▶ _What you should do_
Of all the lines in these entries, count those that contain "cell" and give only the total.

▶ _Dataset_
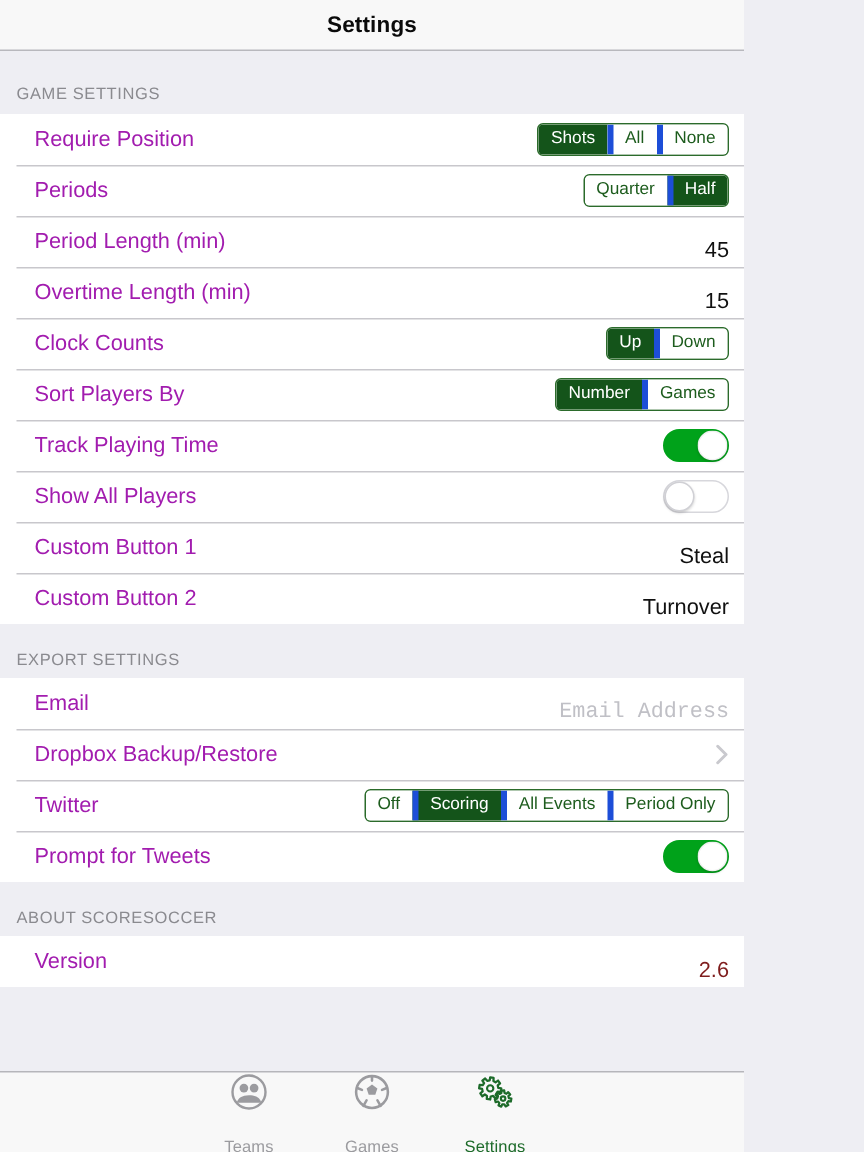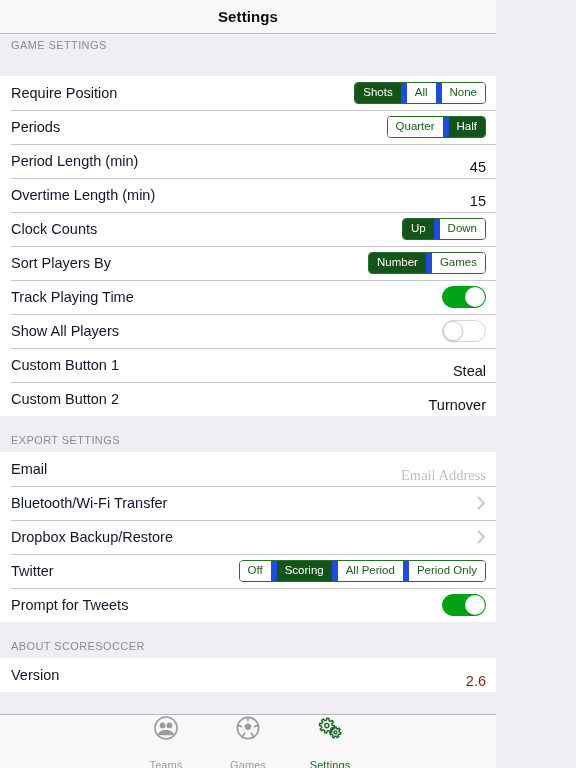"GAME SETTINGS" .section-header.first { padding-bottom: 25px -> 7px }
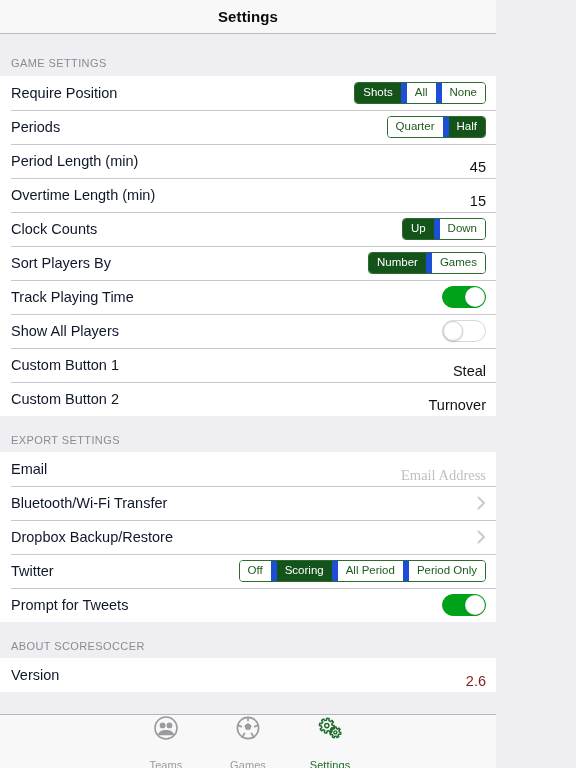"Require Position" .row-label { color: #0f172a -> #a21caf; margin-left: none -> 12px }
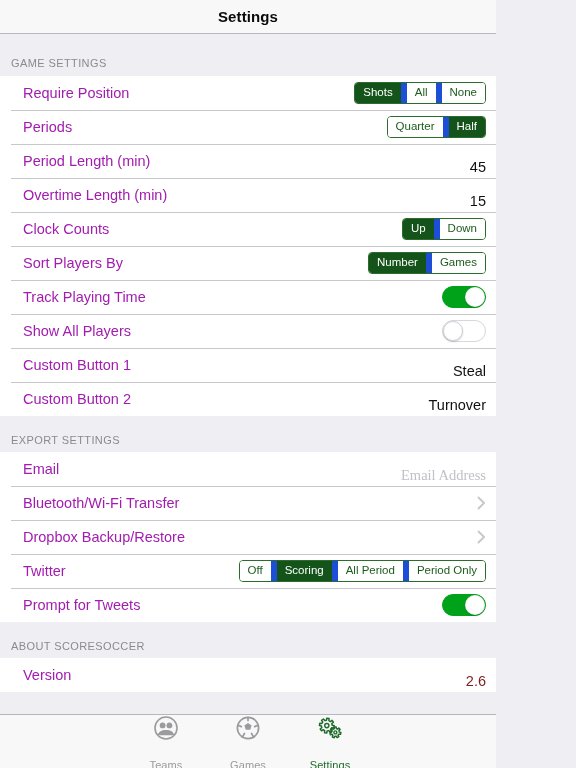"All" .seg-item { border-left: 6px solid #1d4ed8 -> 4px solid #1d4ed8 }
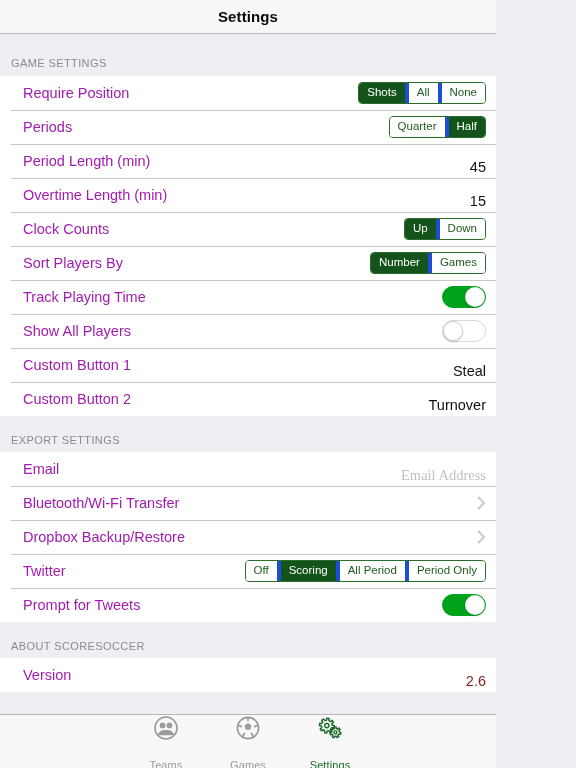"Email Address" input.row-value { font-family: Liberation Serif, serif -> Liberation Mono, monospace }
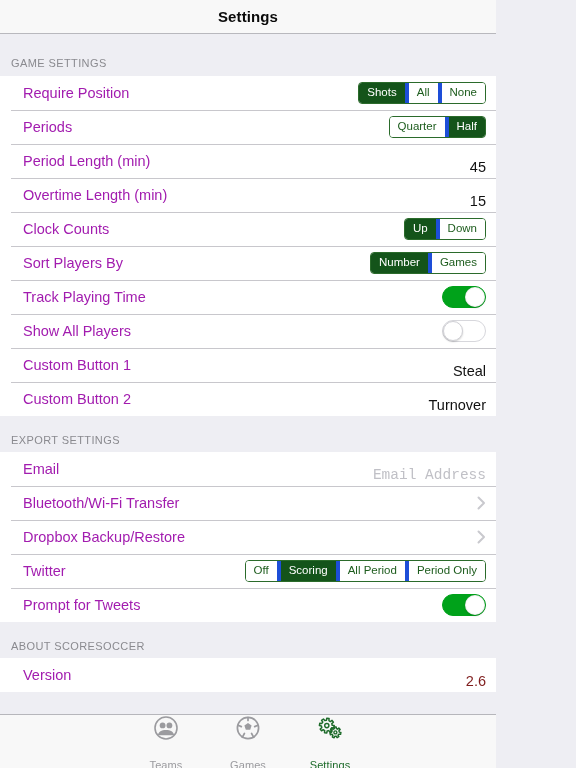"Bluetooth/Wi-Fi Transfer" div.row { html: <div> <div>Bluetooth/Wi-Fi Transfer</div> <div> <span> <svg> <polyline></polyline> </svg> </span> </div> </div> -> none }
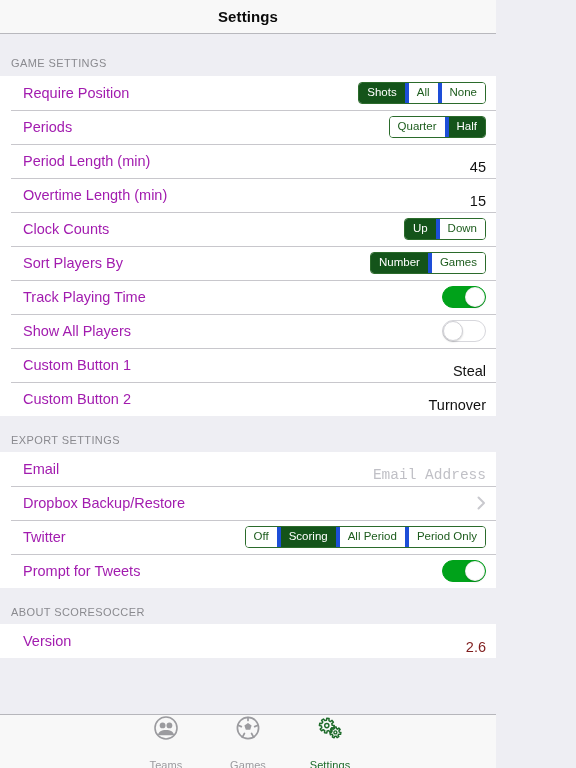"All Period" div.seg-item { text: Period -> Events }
--
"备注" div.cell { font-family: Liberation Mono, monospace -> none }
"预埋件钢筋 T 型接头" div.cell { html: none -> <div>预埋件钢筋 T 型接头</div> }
...
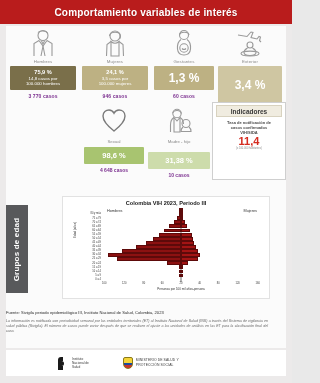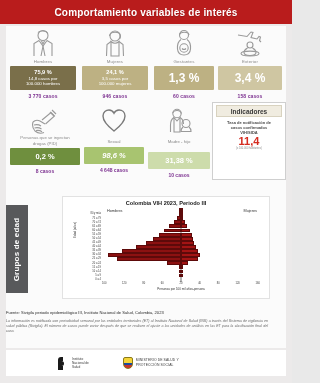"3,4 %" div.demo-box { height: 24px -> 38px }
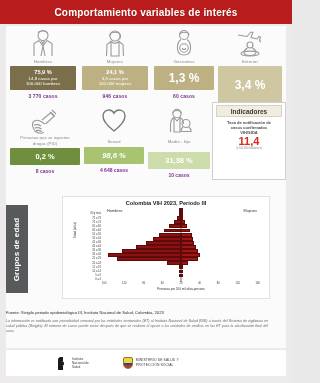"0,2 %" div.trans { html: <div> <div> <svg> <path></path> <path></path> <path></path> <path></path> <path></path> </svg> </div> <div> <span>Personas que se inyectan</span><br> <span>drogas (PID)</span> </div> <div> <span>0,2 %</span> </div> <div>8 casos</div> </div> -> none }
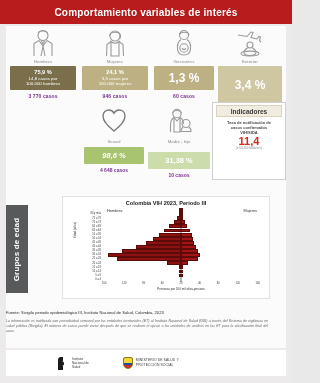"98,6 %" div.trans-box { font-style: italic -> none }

▶ _Response to the task_
2